DATASET EXTRACT: Begin
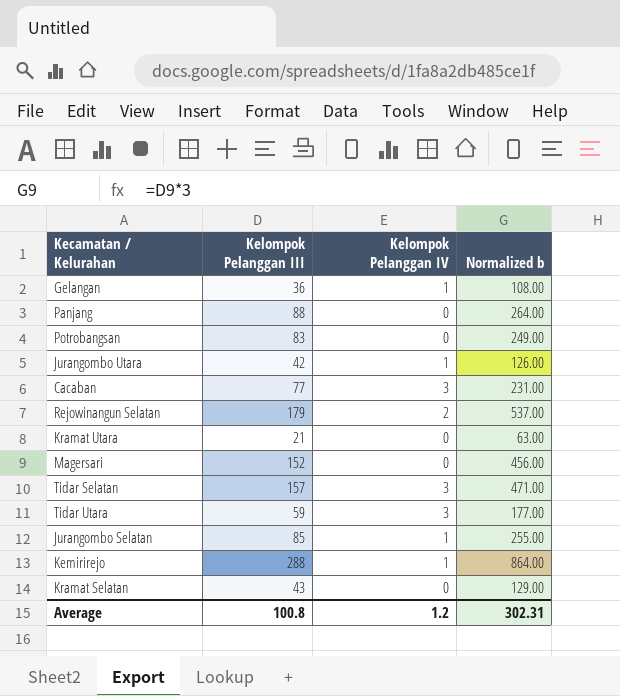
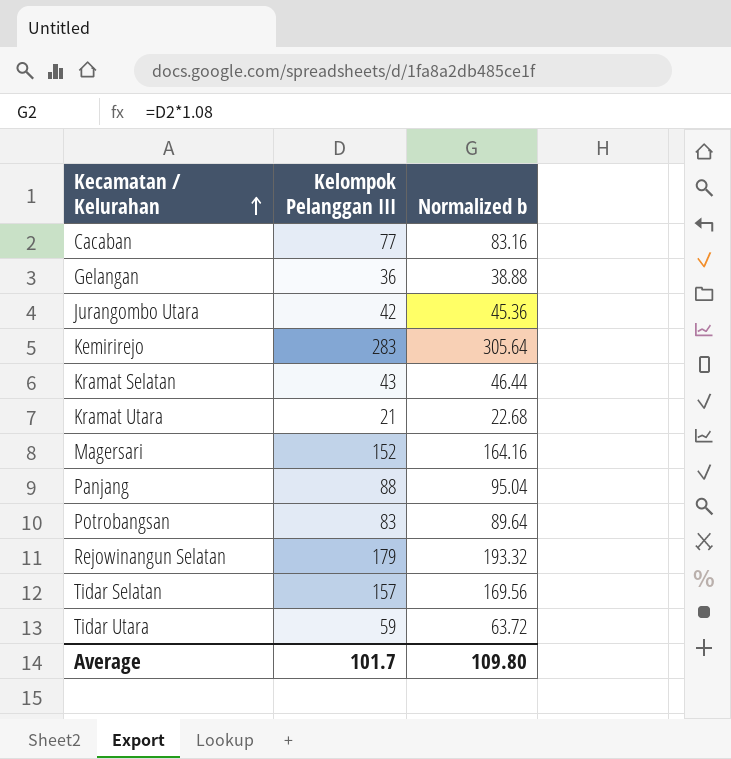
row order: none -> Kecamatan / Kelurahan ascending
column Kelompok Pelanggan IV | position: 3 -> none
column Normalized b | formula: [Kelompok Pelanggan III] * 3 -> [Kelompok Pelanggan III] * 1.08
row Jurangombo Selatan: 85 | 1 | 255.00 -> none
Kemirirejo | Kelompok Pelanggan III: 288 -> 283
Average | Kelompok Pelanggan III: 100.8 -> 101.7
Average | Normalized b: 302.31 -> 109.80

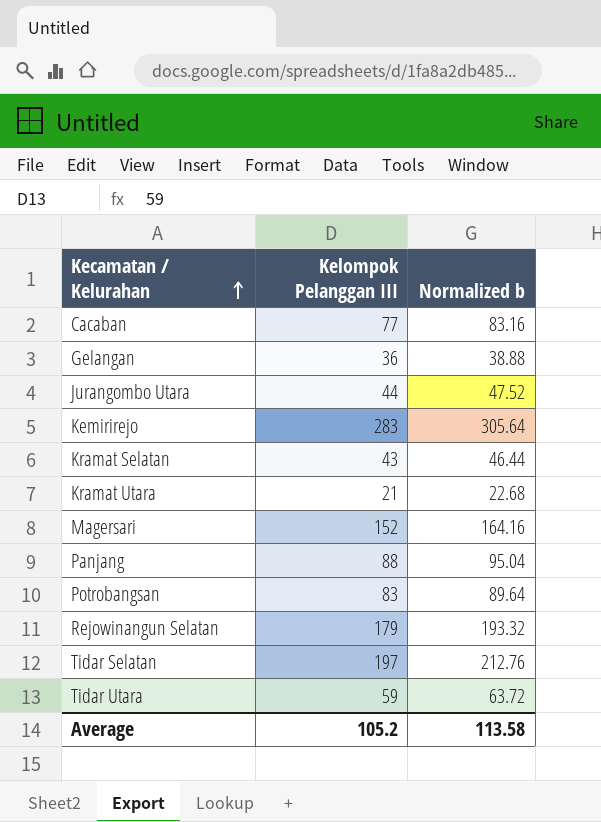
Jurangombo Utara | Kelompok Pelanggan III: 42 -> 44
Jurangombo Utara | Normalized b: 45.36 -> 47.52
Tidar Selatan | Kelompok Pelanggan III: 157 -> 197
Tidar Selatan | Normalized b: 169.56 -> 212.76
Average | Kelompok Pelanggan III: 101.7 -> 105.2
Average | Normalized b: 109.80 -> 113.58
DATASET EXTRACT: End
DATASET EXTRACT: Begin
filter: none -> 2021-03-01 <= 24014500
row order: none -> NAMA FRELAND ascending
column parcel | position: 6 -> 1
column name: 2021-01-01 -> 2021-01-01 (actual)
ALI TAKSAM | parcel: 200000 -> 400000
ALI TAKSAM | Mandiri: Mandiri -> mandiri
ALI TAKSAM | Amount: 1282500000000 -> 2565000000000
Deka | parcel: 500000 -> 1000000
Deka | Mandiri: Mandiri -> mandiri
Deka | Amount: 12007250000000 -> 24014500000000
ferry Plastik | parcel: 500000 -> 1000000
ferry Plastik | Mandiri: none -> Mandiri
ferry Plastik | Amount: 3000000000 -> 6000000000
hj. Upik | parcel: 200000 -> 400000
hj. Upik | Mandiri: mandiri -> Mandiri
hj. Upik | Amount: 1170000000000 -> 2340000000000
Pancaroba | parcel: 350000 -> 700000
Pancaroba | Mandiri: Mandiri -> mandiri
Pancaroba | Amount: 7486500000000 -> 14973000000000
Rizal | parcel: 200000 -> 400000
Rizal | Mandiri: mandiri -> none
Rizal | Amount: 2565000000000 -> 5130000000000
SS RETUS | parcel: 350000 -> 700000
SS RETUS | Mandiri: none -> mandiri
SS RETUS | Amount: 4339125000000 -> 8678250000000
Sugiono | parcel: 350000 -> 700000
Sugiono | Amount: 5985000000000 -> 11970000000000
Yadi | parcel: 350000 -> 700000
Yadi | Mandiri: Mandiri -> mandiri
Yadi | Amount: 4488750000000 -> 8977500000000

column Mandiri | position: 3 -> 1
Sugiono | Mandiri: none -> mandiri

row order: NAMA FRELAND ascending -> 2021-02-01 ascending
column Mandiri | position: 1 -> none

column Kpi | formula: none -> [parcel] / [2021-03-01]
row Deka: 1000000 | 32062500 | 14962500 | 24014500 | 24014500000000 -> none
DATASET EXTRACT: End
EXERCISE AIM: Could you transcribe exactly the entries above, but only the lines from the one with "row order: none -> Kecamatan" through the one with "Average | Normalized b: 109.80 -> 113.58", and without pictures?

WRITTEN SOLUTION:
row order: none -> Kecamatan / Kelurahan ascending
column Kelompok Pelanggan IV | position: 3 -> none
column Normalized b | formula: [Kelompok Pelanggan III] * 3 -> [Kelompok Pelanggan III] * 1.08
row Jurangombo Selatan: 85 | 1 | 255.00 -> none
Kemirirejo | Kelompok Pelanggan III: 288 -> 283
Average | Kelompok Pelanggan III: 100.8 -> 101.7
Average | Normalized b: 302.31 -> 109.80

Jurangombo Utara | Kelompok Pelanggan III: 42 -> 44
Jurangombo Utara | Normalized b: 45.36 -> 47.52
Tidar Selatan | Kelompok Pelanggan III: 157 -> 197
Tidar Selatan | Normalized b: 169.56 -> 212.76
Average | Kelompok Pelanggan III: 101.7 -> 105.2
Average | Normalized b: 109.80 -> 113.58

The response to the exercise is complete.